The first step was loading and inspecting the dataset to identify relevant columns for analysis. We then filtered and reshaped the data into a usable format for graph-based modeling by:
- Keeping relevant columns, such as country name, country code, and life expectancy values.
- Reshaping the dataset into a long format, with years as variables, for easier integration into the graph structure.
The loading process included skipping the first 4 rows (containing metadata), using a comma as the delimiter, and employing the Python engine for parsing flexibility. These preprocessing steps ensured the dataset was clean, structured, and ready for integration into the graph model.
import pandas as pd
file_path ='/content/drive/My Drive/Geo/API_SP.DYN.LE00.IN_DS2_en_csv_v2_99.csv'
data= pd.read_csv(
file_path,
skiprows=4,
delimiter=",",
engine="python"
)
For our study, we manually preprocessed life expectancy data to ensure compatibility with the graph structure. This preprocessing was essential for aligning country-level data with the nodes in the graph and maintaining data integrity.
We handled missing values by filling them with zeros, ensuring a complete dataset for integration. Next, we aligned the country codes between the dataset and the graph nodes. This involved extracting nodes from the graph and standardizing country codes to remove inconsistencies.
import pandas as pd
import numpy as np
file_path ='/content/drive/My Drive/Geo/WorldBank/Life_expectancy.csv'
data=pd.read_csv(file_path)
data = data.fillna(0.0)
Then we performed an inner join on the 'Country Code' column to merge the graph nodes with the life expectancy data. This step connected node features to the graph structure, allowing for meaningful analysis and modeling in subsequent stages.
nodes_df = pd.DataFrame(Gedges.nodes, columns=['Country Code'])
nodes_df['Country Code'] = nodes_df['Country Code'].str.strip()
data['Country Code'] = data['Country Code'].str.strip()
merged_data = nodes_df.merge(data, on='Country Code', how='inner')
In our data preprocessing, we addressed the issue of missing values represented as zeros in the dataset. To ensure continuity in the time series data, we replaced all 0.0 values in a row with the closest non-zero value in the same row.
The process involved checking each row for non-zero values. For rows with zeros, we filled these values by propagating the nearest valid data point forward and backward along the row. If an entire row consisted of zeros, it remained unchanged. This approach ensured that gaps in the data were minimized without introducing biases or arbitrary values.
import numpy as np
def replace_zeros_with_closest_nonzero(row):
non_zero_indices = np.where(row > 0.0)[0]
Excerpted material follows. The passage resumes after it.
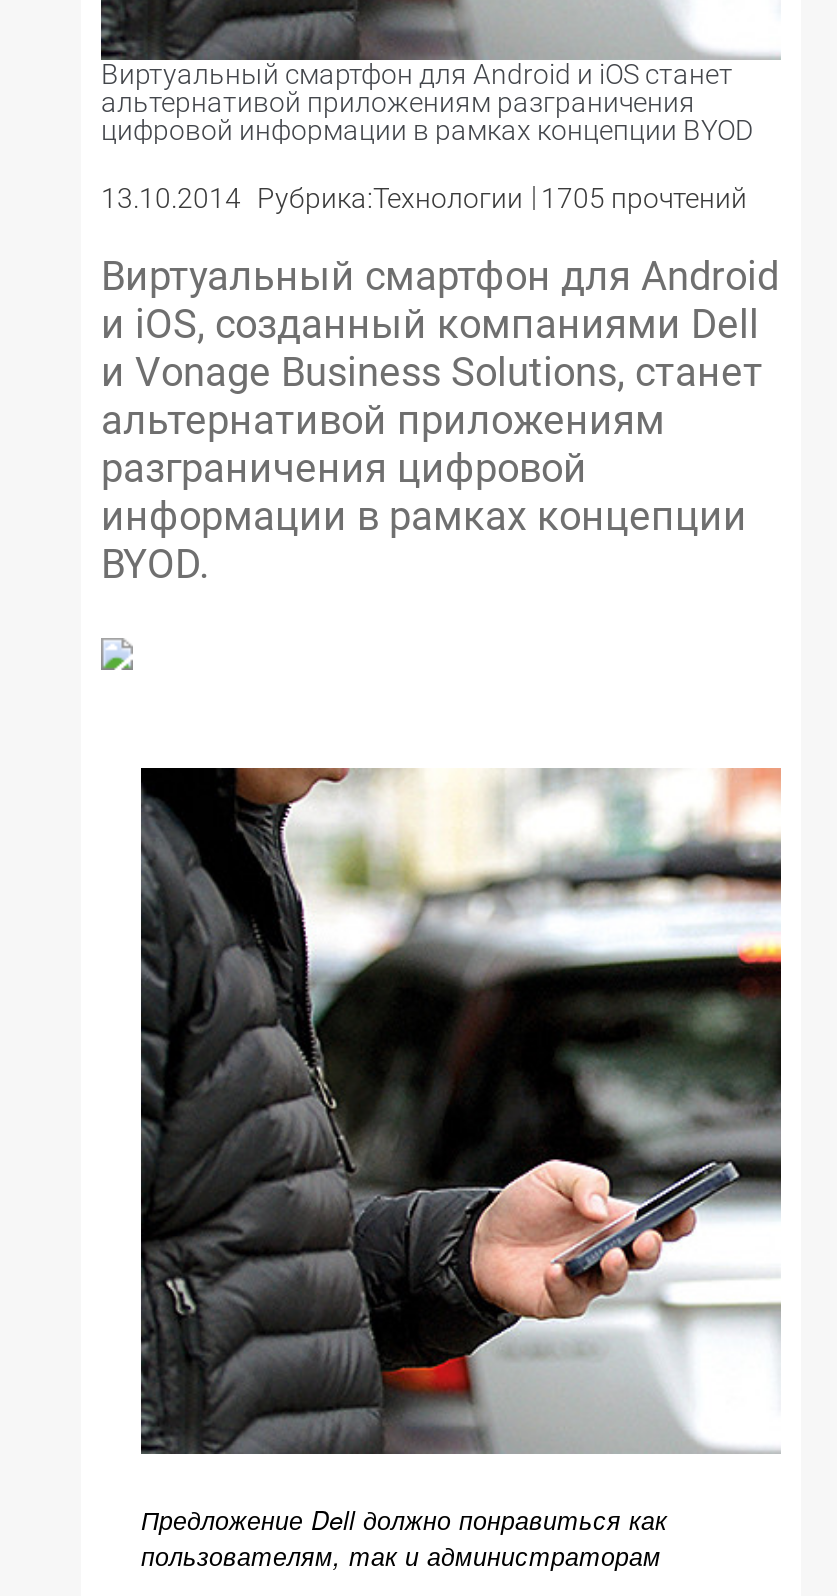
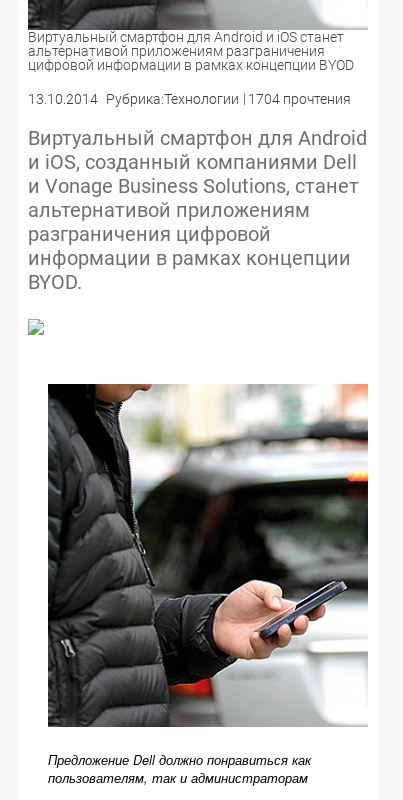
[101,182,747,214] 13.10.2014 Рубрика:Технологии 1705 прочтений -> [28,91,351,107] 13.10.2014 Рубрика:Технологии 1704 прочтения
if len(non_zero_indices) == 0:
return row
for i in range(1, len(row)):
if row[i] == 0.0:
row[i] = row[i - 1] if row[i - 1] > 0.0 else 0.0
for i in range(len(row) - 2, -1, -1):
if row[i] == 0.0:
row[i] = row[i + 1] if row[i + 1] > 0.0 else 0.0
return row
columns_to_process = merged_data.select_dtypes(include=[np.number]).columns
merged_data[columns_to_process] = merged_data[columns_to_process]
.apply(replace_zeros_with_closest_nonzero, axis=1)
This step was applied to all numerical columns in the dataset, resulting in a cleaned and more consistent dataset that could be effectively used for graph-based analysis and modeling.
After handling missing values, we proceeded to clean the dataset further by dropping rows containing NaN values. This step ensured that the dataset was fully prepared for graph-based analysis, free of incomplete data entries.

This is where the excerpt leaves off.